First New Job? – What to Expect and Not

New Job training in 1945

So you just got your first new job? Congratulations. Welcome to the workforce. You’ve probably read things or heard from friends about what it’s like out there. Let me go over a few things that you may have misconceptions about, just by way of friendly advice so that you’re not set up for surprise or disappointment.

1) Its your job AND your are also part of a team.

Personal responsibility dictates that an employee shows up for work, preferably on time or early, does what they say they will do and in a timely manner. That does not prevent you from asking for help, or working with others who have skills that you do not. In fact, one of the best ways to “fit in” is to get on a project with a team and get to know who knows what, and what you can offer.

2) The project might not be as hard as you think.

The most common waste of time comes from the beginning of a project… some people, self-starters in particular, may make their own interpretation of what’s needed. If this is the first project of your first job, slow down. It’s always better to define all the parameters before you begin. If you don’t know where to start ask “who? What? When? Where? Why? And How much?” You are not expected to know everything. It is good practice to clarify everything BEFORE beginning.

3) Most people have lives outside of work; others don’t.

In high school, trade school, and college, it’s common to hang out with your classmates before, during, and after classes. It creates a great community and network and there’s always someone around to do things with. The workplace is different, in that many people work to live, not live to work. So, when the clock strikes three, four or five PM, they leave; quickly, quietly and will be back to put in their time tomorrow, but are off to the rest of their lives. On the other end of the spectrum are those who never stop working and won’t go out with coworkers because they “have to get this done.” So it can leave you feeling a little stranded – chin up! Go find your own life.
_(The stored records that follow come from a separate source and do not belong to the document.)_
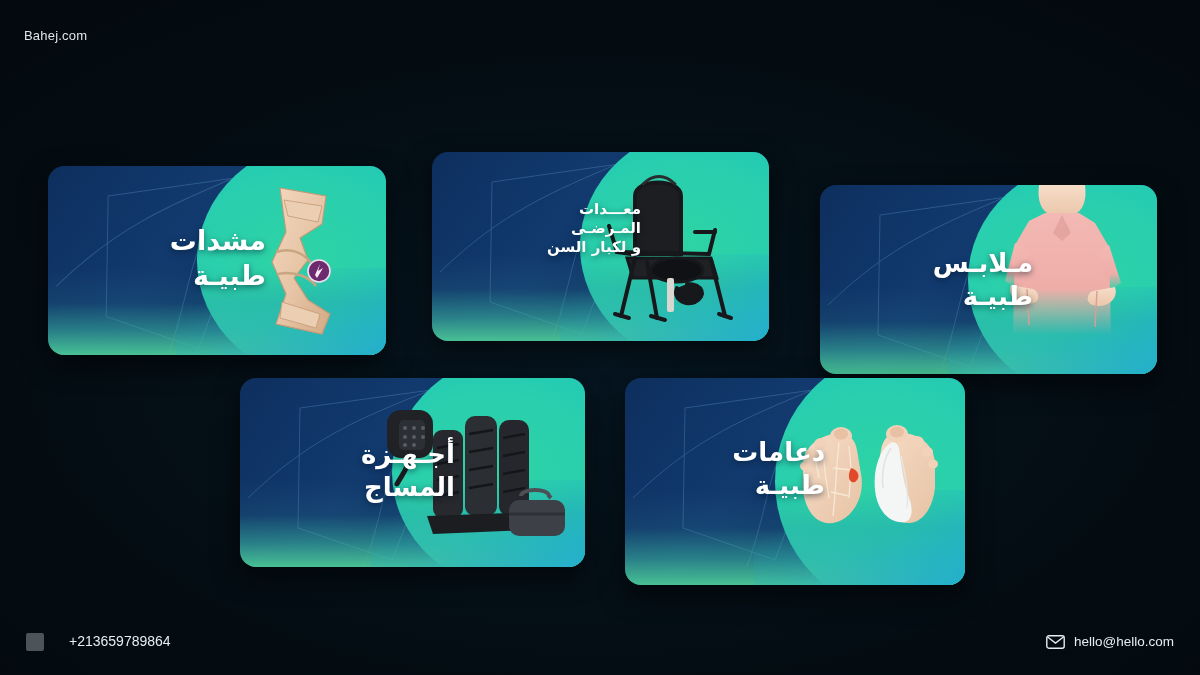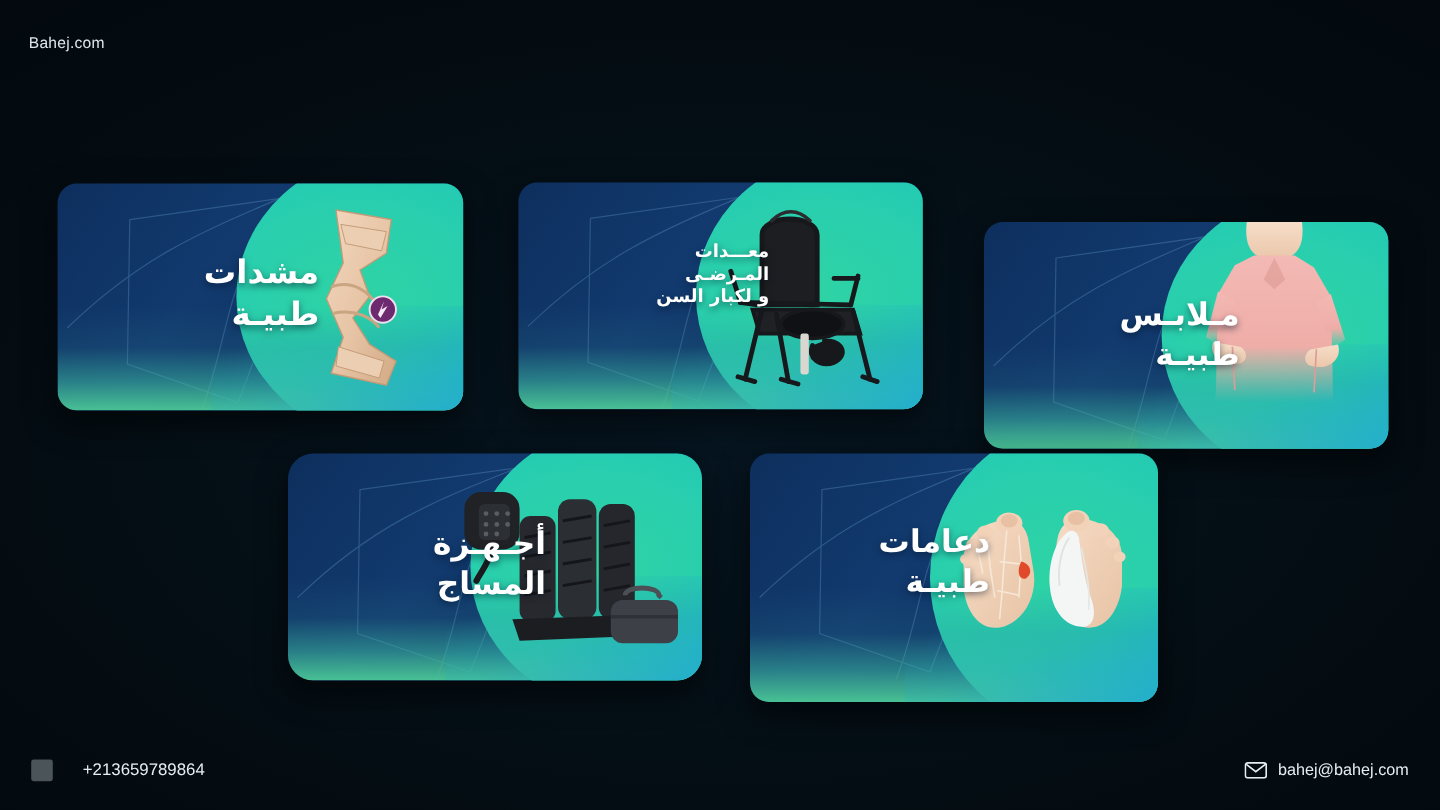--- a/index.html
+++ b/index.html
@@ -114,7 +114,7 @@
   <div class="brand">Bahej.com</div>
 
 
-  <div class="card" style="left:48px; top:153px; width:338px; height:189px;">
+  <div class="card" style="left:48px; top:166px; width:338px; height:189px;">
     <svg class="deco" viewBox="0 0 337 189" preserveAspectRatio="none">
       <path d="M60 30 L215 8 L150 182 L58 150 Z" fill="none" stroke="#6fa8d8" stroke-width="1"></path>
       <path d="M8 120 C70 60 120 40 190 10" fill="none" stroke="#6fa8d8" stroke-width="1"></path>

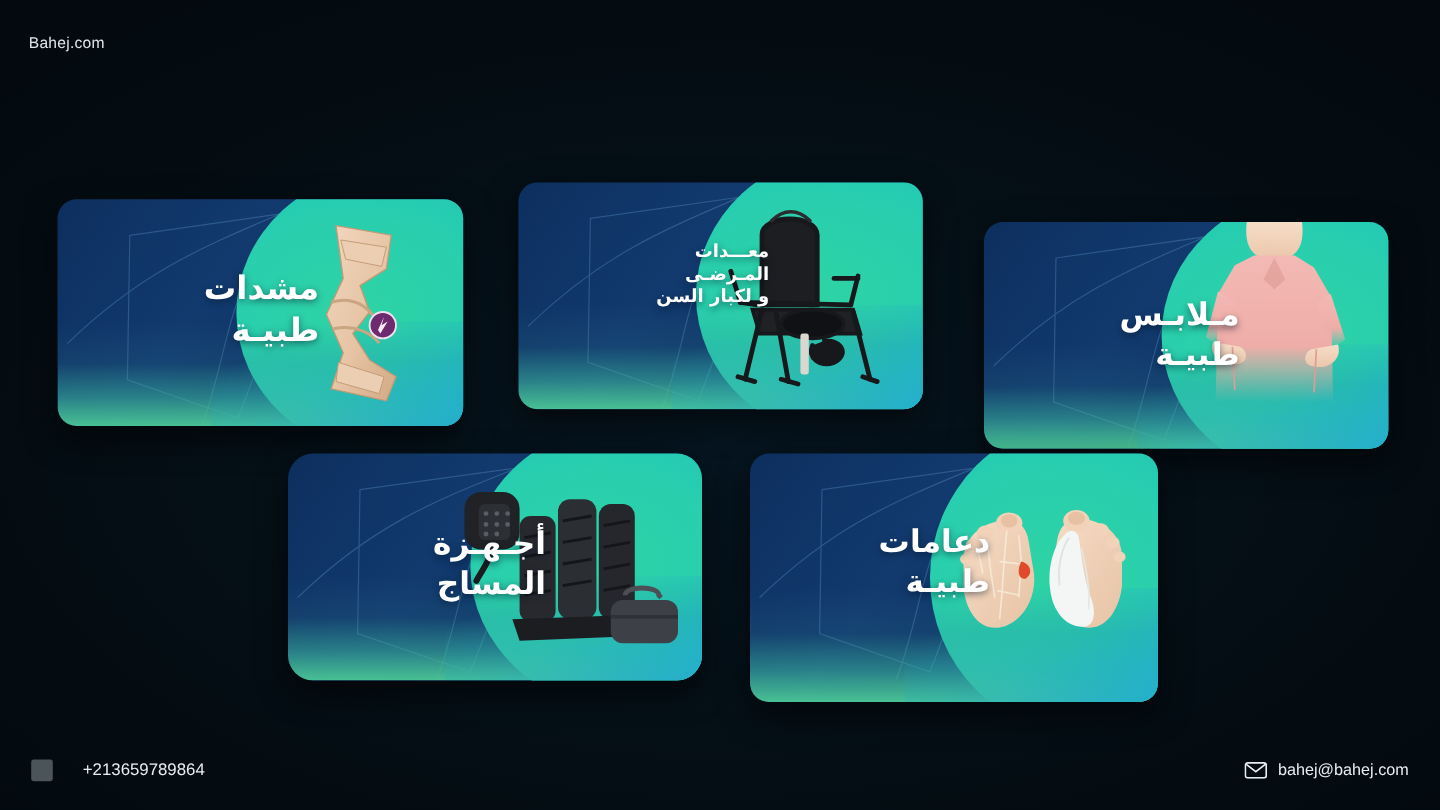--- a/index.html
+++ b/index.html
@@ -222,7 +222,7 @@
     </svg>
   </div>
 
-  <div class="card" style="left:240px; top:378px; width:345px; height:189px;border-radius:21px;">
+  <div class="card" style="left:240px; top:378px; width:345px; height:189px;">
     <svg class="deco" viewBox="0 0 345 189" preserveAspectRatio="none">
       <path d="M60 30 L220 8 L152 182 L58 150 Z" fill="none" stroke="#6fa8d8" stroke-width="1"></path>
       <path d="M8 120 C70 60 120 40 196 10" fill="none" stroke="#6fa8d8" stroke-width="1"></path>

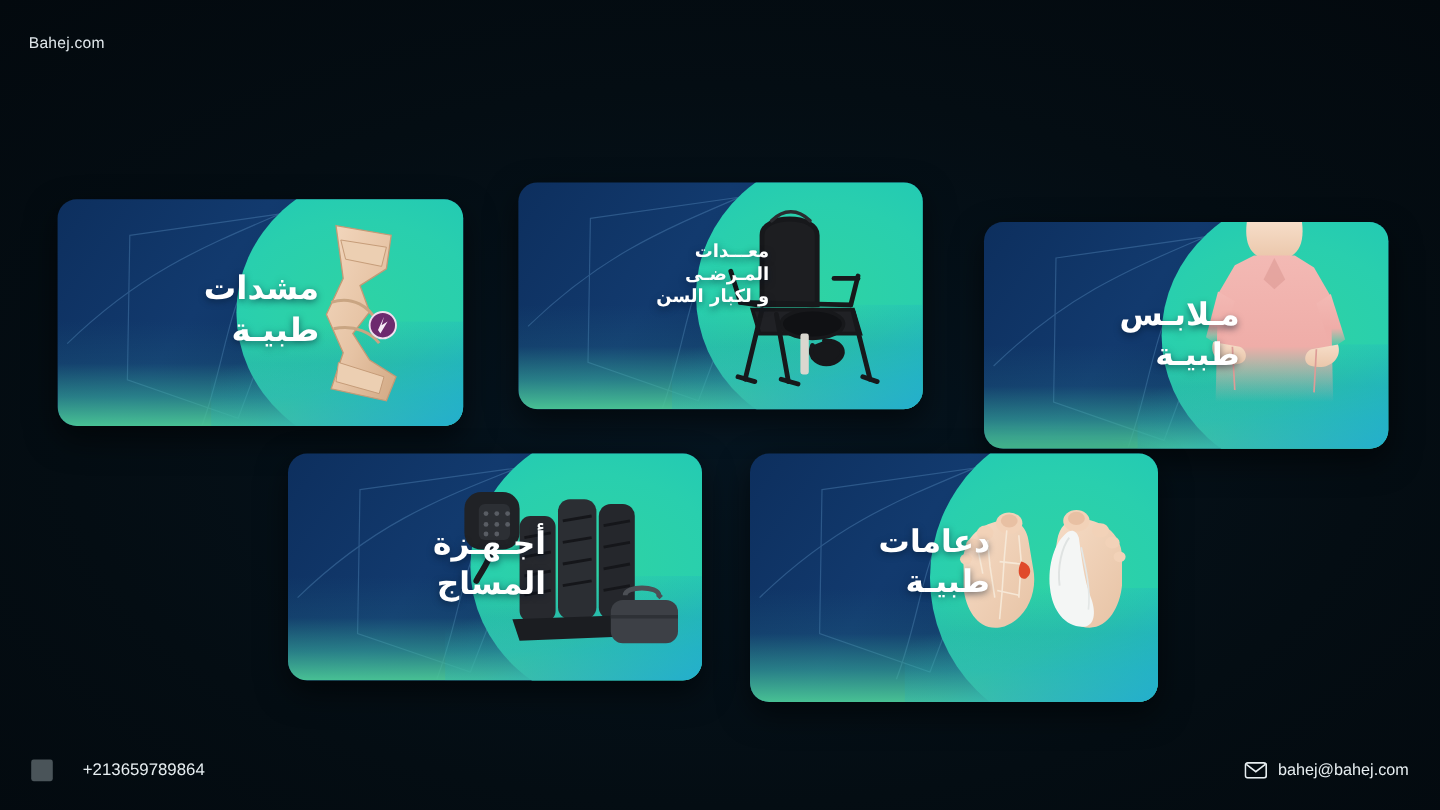--- a/index.html
+++ b/index.html
@@ -339,7 +339,7 @@
       <rect x="0.8" y="0.8" width="17.4" height="12.4" rx="2" fill="none" stroke="#e7eef1" stroke-width="1.4"></rect>
       <path d="M1.6 2 L9.5 8 L17.4 2" fill="none" stroke="#e7eef1" stroke-width="1.4"></path>
     </svg>
-    <span>bahej@bahej.com</span>
+    <span>hello@hello.com</span>
   </div>
 
 </div>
4) Know the history and try to glimpse the future.

I agree these days it’s more common than in previous eras to find a start-up tech firm to latch onto and ride into the new horizon. However, most people will likely end up working for a company that has been around for years, decades or even longer. Get to know your new company’s roots, and recent history. The value in your first new job is the ability to study context of the internal politics and the pathways that led to how things are currently run / managed. You get to do this sort of  on the “down low” as no one expects much from you yet. Construct a probable trajectory, and try to get a sense of where the company is headed – maybe you’ll want to stick around.

Good Luck!

What other advice would you give a new hire?